The invasion of Iraq, for example, was referred to as “liberation,” the massive bombing of Baghdad was dubbed “shock and awe,” and violently overthrowing the government was blithely called “regime change.”

None of these euphemisms, however, succeeded in changing the reality on the ground, and no amount of happy talk has been able to put the shattered nation of Iraq back together again.

Likewise, calling the proposed surge something other than escalation doesn’t make it any less of an escalation. By any rational standards, what Bush is proposing – sending thousands of additional troops to war in an attempt to “clear” Baghdad of its militias, its death squads and its insurgents – is not only escalation, it is a prescription for a bloodbath, with no guarantee for success.
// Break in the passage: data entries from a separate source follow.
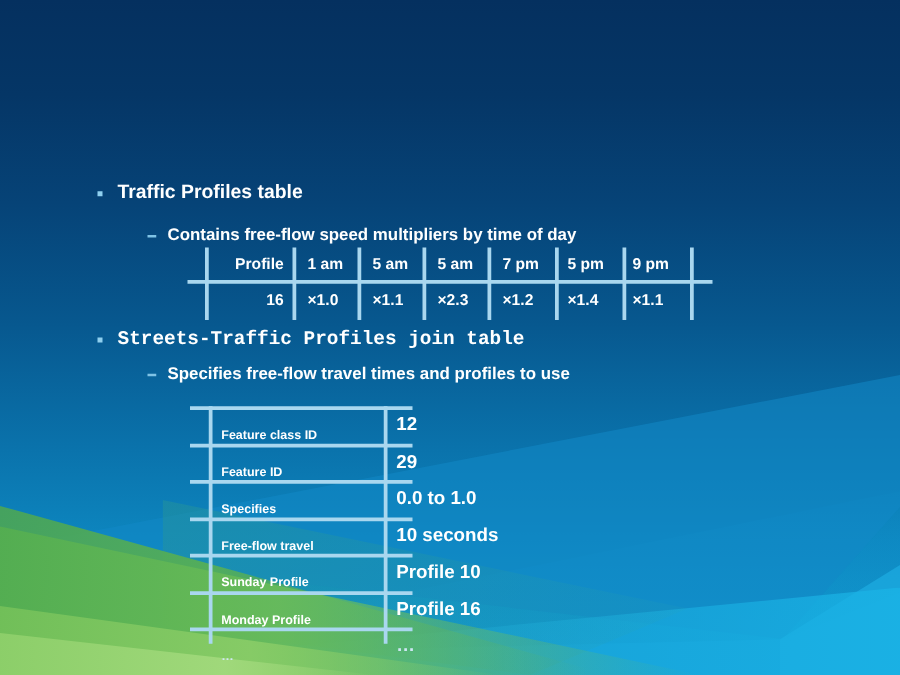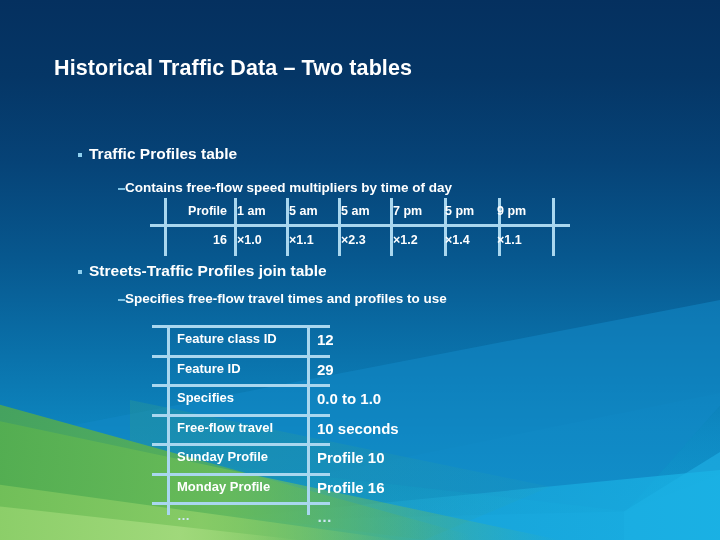--- a/index.html
+++ b/index.html
@@ -182,7 +182,6 @@
   <div class="wedge" id="wedge-green-c"></div>
   <div class="wedge" id="wedge-green-d"></div>
 
-  <div id="title">Historical Traffic Data – Two tables</div>
 
   <div class="lvl1" id="b1">
     <span class="bullet-dot"></span>

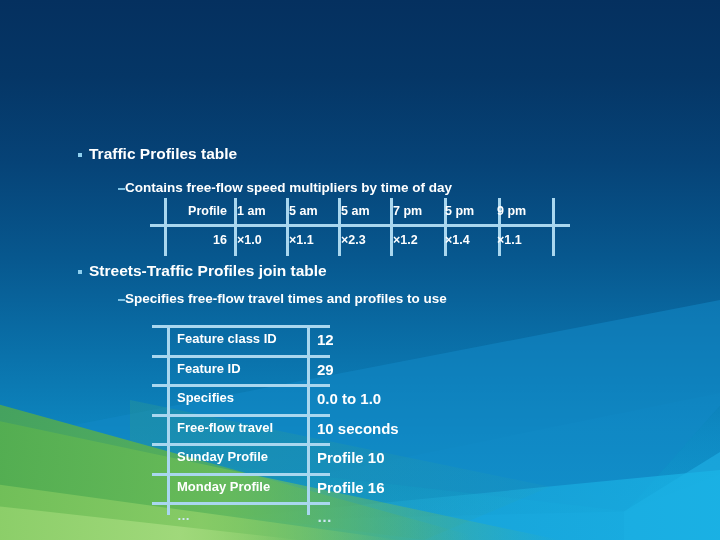--- a/index.html
+++ b/index.html
@@ -91,7 +91,7 @@
 
   .lvl1{
     position:absolute;
-    display:flex;align-items:flex-start;gap:7px;
+    display:flex;align-items:flex-start;gap:12px;
     font-size:15.5px;font-weight:bold;color:#ffffff;white-space:nowrap;
   }
   .lvl1 .bullet-dot{

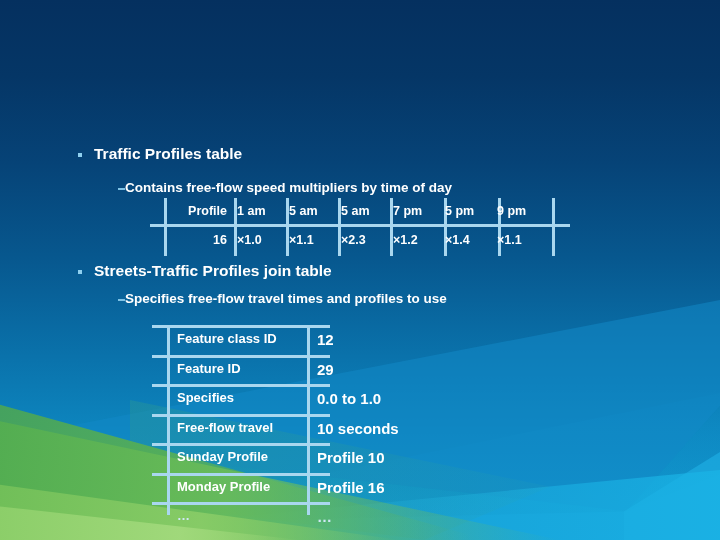--- a/index.html
+++ b/index.html
@@ -101,7 +101,7 @@
 
   .lvl2{
     position:absolute;
-    display:flex;align-items:flex-start;
+    display:flex;align-items:flex-start;gap:9px;
     font-size:13.5px;font-weight:bold;color:#ffffff;white-space:nowrap;
   }
   .lvl2 .bullet-dash{

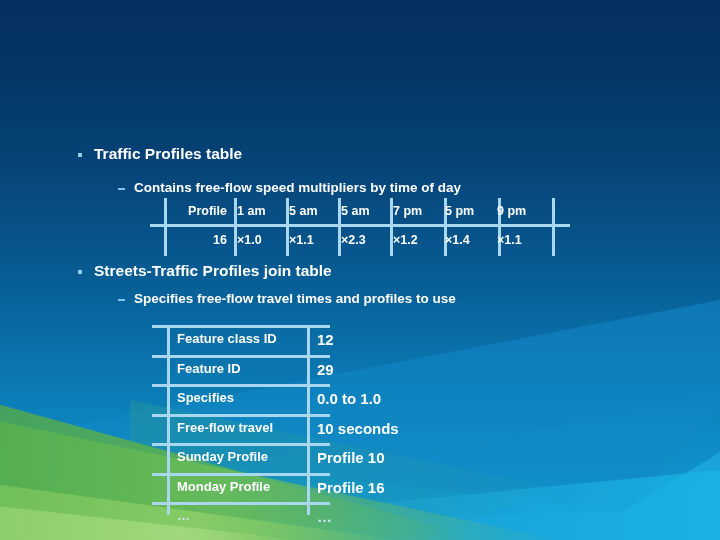--- a/index.html
+++ b/index.html
@@ -137,7 +137,7 @@
     display:flex;align-items:center;box-sizing:border-box;
   }
   #table1 .c0{width:70px;justify-content:flex-end;padding-right:7px;margin-left:14px;}
-  #table1 .cn{width:52px;justify-content:flex-start;padding-left:3px;}
+  #table1 .cn{width:52px;justify-content:flex-start;padding-left:12px;}
 
   
   #table2{

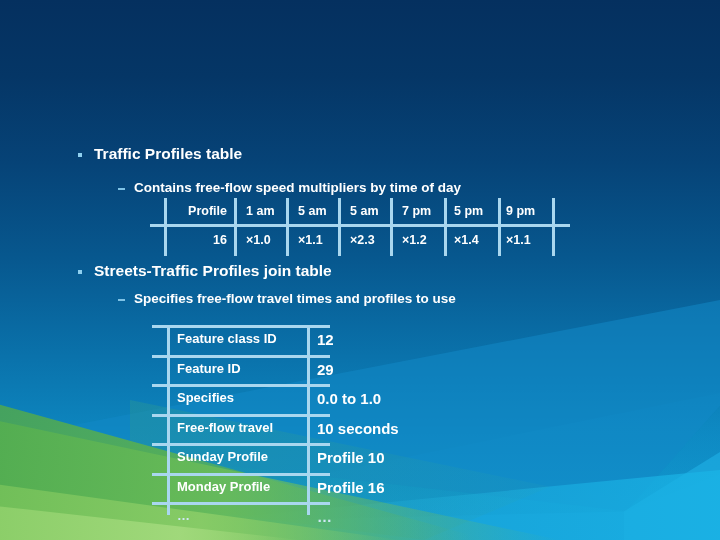--- a/index.html
+++ b/index.html
@@ -111,7 +111,7 @@
 
   #b1{left:78px;top:145px;}
   #s1{left:118px;top:180px;}
-  #b2{left:78px;top:262px;}
+  #b2{left:78px;top:262px;font-family:Liberation Mono, monospace;}
   #s2{left:118px;top:291px;}
 
   

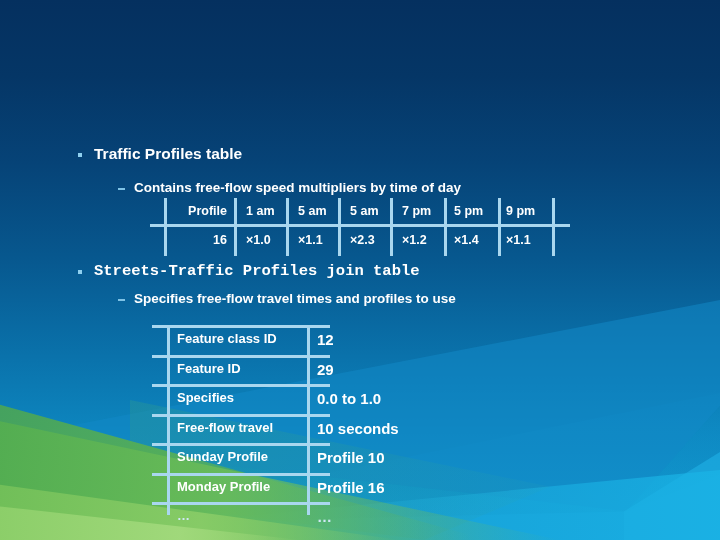--- a/index.html
+++ b/index.html
@@ -157,8 +157,8 @@
     position:absolute;left:0;top:0;width:178px;height:3px;background:#a9d7ef;
   }
   .t2row .k{
-    position:absolute;left:25px;top:6px;
-    font-size:13px;font-weight:bold;color:#ffffff;white-space:nowrap;
+    position:absolute;left:25px;top:18px;
+    font-size:10px;font-weight:bold;color:#ffffff;white-space:nowrap;
   }
   .t2row .v{
     position:absolute;left:165px;top:6px;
Anyone who followed the siege of Fallujah will remember how difficult it was for the U.S. to pacify that city, and how many people had to die in order for it to do so.

Thousands of Iraqis were killed in the operation, along with 95 U.S. Marines. After the siege, U.S. officials reported that “more than half of Fallujah’s 39,000 homes were damaged, and about 10,000 of those were destroyed.”

In order to clear it of insurgents, the U.S. had to shatter the entire city.

A major difference between Fallujah and Baghdad, however, is that Fallujah was largely homogeneous, being comprised mostly of Sunnis, and the situation in Baghdad is far more complex, being equally divided between Sunnis and Shias – whose loyalties are equally divided between Sunni insurgent groups and Shiite militias.

It is a murky and highly volatile mix, one in which distinguishing between “friend” and “foe” will be extraordinarily difficult if not impossible. The complications are only exacerbated by sectarian divisions in the Iraqi army itself, which is heavily infiltrated by Shiites loyal to cleric Moqtada al-Sadr.

In short, it’s a mess, and regardless of how much Bush insists on “victory,” the truth is that the war is already lost, and that his escalation can only succeed in unleashing further chaos and death in an already devastated country.

Furthermore, it is against the expressed wishes of the American people, who have come to realize that they were fooled into supporting a war that was neither necessary nor just. While this change of heart may have been unexpected by the pundits and politicians, the current antiwar mood is simply the natural state of a sane people.

As politicians know, it requires extensive speechifying and fear-mongering to convince a nation to go to war, which is why George Bush and Dick Cheney spent months on end in late 2002 and early 2003 trying to convince this country that Iraq posed a threat to U.S. national security.

Their dire warnings of yellowcake, aluminum tubes and mushroom clouds were “augmented” by a steady barrage of Orange Alerts issued by the Department of Homeland Security. Eventually, the government’s campaign of fear worked.

But if it weren’t for the lies of the Bush administration, Americans would have never supported this war, and after four years, many Americans have had enough.

After turning out on Nov. 7 for a change of direction only to have their votes thrown back in their faces by an out-of-touch, dictatorial president, thousands will be turning out on Jan. 27, this time to use their voices rather than their votes to demand an end to the war.